Today, we’re talking about cake, specifically making a cake. I’ve gotten the reputation of baker and dessert maker in my family. I remember the first thing I ever baked for a family get together. I had to be like, ten years old. It was Thanksgiving and I was in charge of the apple pie. At that point in time, it was a big mistake. This was probably the worst apple pie on the face of the friggin planet. I knew the recipe called for zested lemons or something and at the time, I knew what zest was but didn’t have a zester. So, my stupid self put in GIANT chunks of peel in it. And for some reason I recall there being grosser stuff in it like cranberries or something. I’m not sure, I just know that it was horrific.
I’d like to think that those days are far behind me much like my Scene Phase. I’ve become a better baker with a zester, thank you very much. Since then, I’ve moved on to legitimate pies (good ones…I hope), panna cotta, those disgusting meringue cookies, waffle cakes, and those really cool looking crepe cakes that are the biggest pain in the ass. And honestly, all of this is surprising because I HATE BAKING. I loathe it. But like a good mom (I’m not really a mom), I do it because people like it and I like making people happy (plus it’s easier to bring dessert. All good people like dessert).

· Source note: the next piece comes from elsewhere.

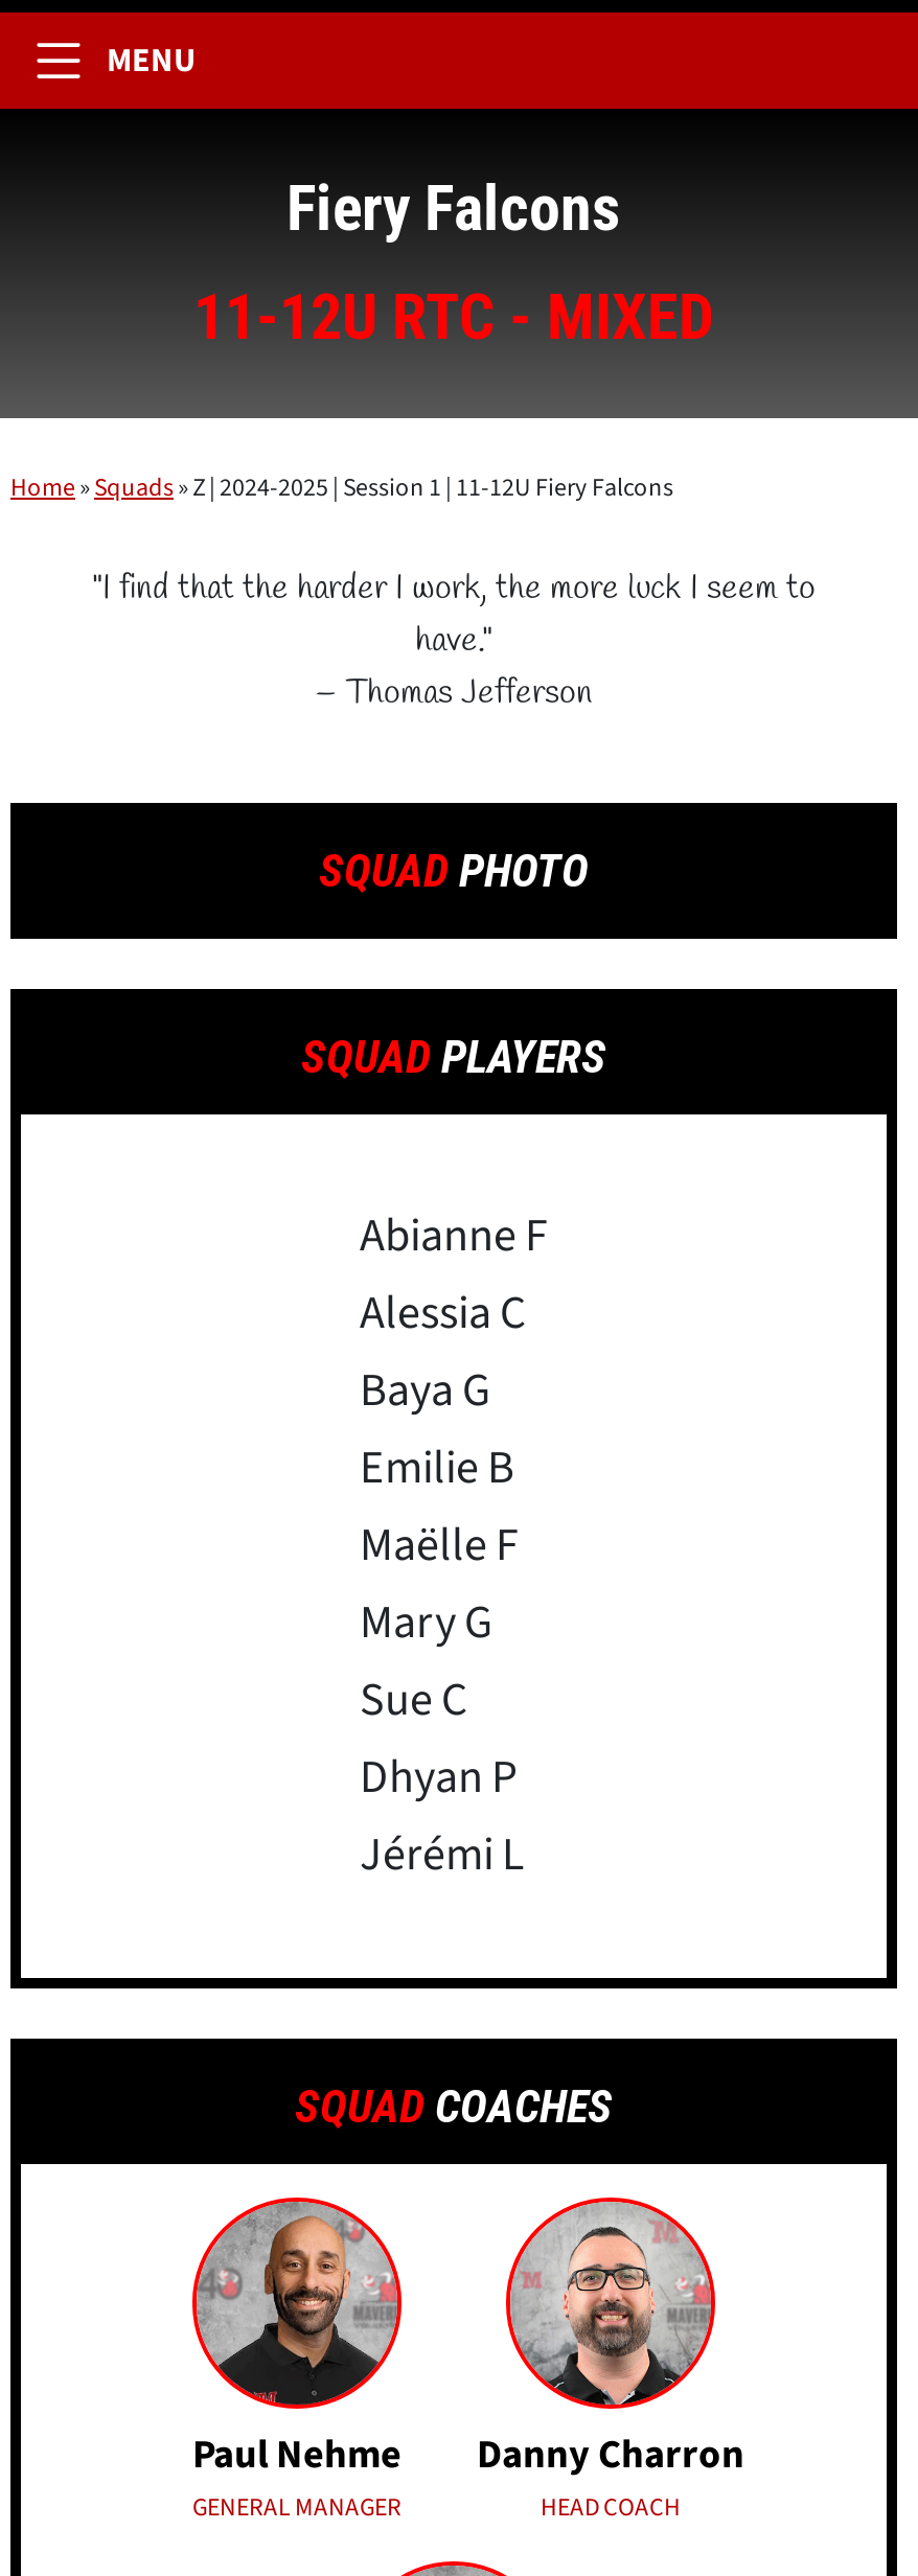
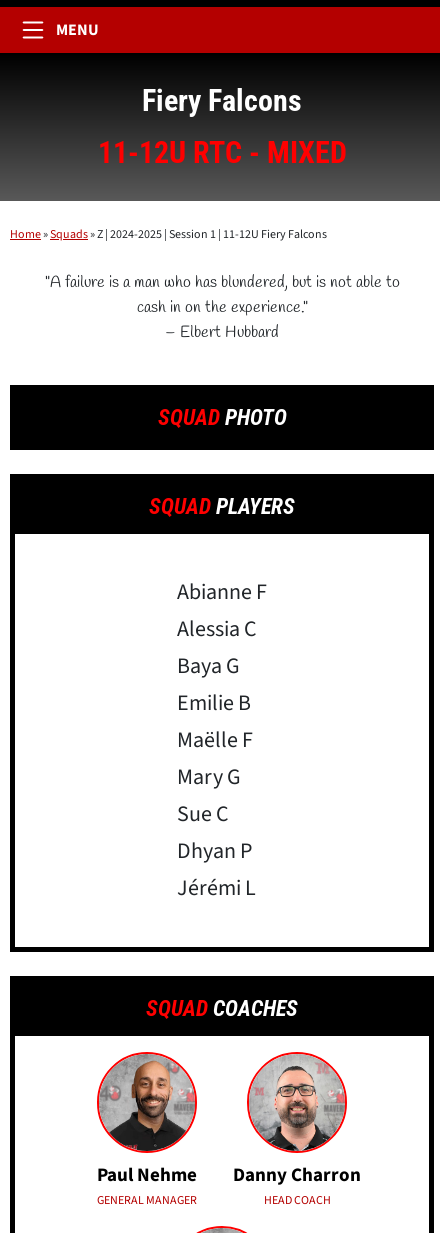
[92,567,816,715] "I find that the harder I work, the more luck I seem to | have." | – Thomas Jefferson -> [44,272,400,343] "A failure is a man who has blundered, but is not able to | cash in on the experience." | – Elbert Hubbard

Anyway, being that Easter’s around the corner (maybe?), I wanted to do a test run of a copy
cat cake recipe to make sure that not only it’s doable but that it was worth it. Now, I should also let you know that I don’t really like cake. Well, that’s sort of a lie. I like cake. I don’t like frosting. I’m the type of jackass that will scrape the frosting off just to eat the actual cake. Growing up, I was out of control. My parents let me do whatever the frig I wanted, which included eating frosting out of the container like 4 out of the 7 days of the week. That, paired with this disgusting James and the Peach project in the 5th grade caused me to never like frosting again…or so I thought. I should also mention that I don’t like birthday cake flavored shit. It’s gross. It’s too sweet. It’s literally the stuff of nightmares.
One of my friends had a birthday some time in February and someone brought this cake. It wasn’t just any cake. It was the cake the dreams are made of. When I first saw the cake I was like “Fuck, I’m gunna have to eat this shit to be polite and I’m gunna have to pretend to like it because that’s the weak and bullshit type person I am.”
Boy, was I wrong!
This cake from Momofuku Milk Bar is honestly one of the only birthday cakes I’ve ever liked. It was so (brace yourself because the next word is gross af) moist and soft. The frosting was not too sweet and there was just the right amount of it. AND, oh my god and, there were these like cookie crumble pieces both in and on it. Like, I’m just in awe of how friggin amazing this cake was. I guess that’s what happens when you spend $50 on a 6 inch (a real six inches too) cake. That shit better be good because do you know what I could buy for $50?! I could get 10 or 11 4 for $4 deals at Wendy’s or 9 or 10 $5 boxes from Popeyes and as delicious as this cake was, I’d much rather have that.
This cake is way more than my broke ass can afford and my family expects fresh baked goods from me. So, to remedy that, I’ll exchange some of that price for a lot of my time and sanity by making a copy cat recipe The recipe was pretty easy to follow. You make a cake. You make a milk soak (which is the actual key to the cake). You make the crumbs. You make the frosting. Then assemble all that shit and freeze for like 12 hours. Thaw for three. So, if you wanna try the recipe you should do it like the day before you want it because it’s gunna take a while.
Honestly, it wasn’t that hard to make. My only recommendation is that you double or even triple the frosting recipe, which the blogger who initially posted says. I figured I didn’t need to since it was only a test cake but now I know for next time. That, and I would use a lot more of the milk bath. The cake was a little dry (i.e I got caught up watching Catfish and left the cake in for too long. My bad). This is why testing recipes are important. Also, I don’t think it’s necessary to have the ring mold and acetate paper. I did just fine with a springform pan, like for cheesecake. Instead of using it to cut through the cake like the recipe says, just use the bottom plate part to cut out the circle pieces of cake.
This cake was just as bomb as the one from the store. I mean, it wasn’t exactly the same, but for a fraction of the price, I’m satisfied. I can’t wait to use this method for other cakes (fingers cross that they work just as well because oh my god could you imagine a cannoli one of these? Or a nice rainbow cookie version? Ugh, yaaaas please).
That’s it for this week’s Fuck It Friday. Have a good weekend!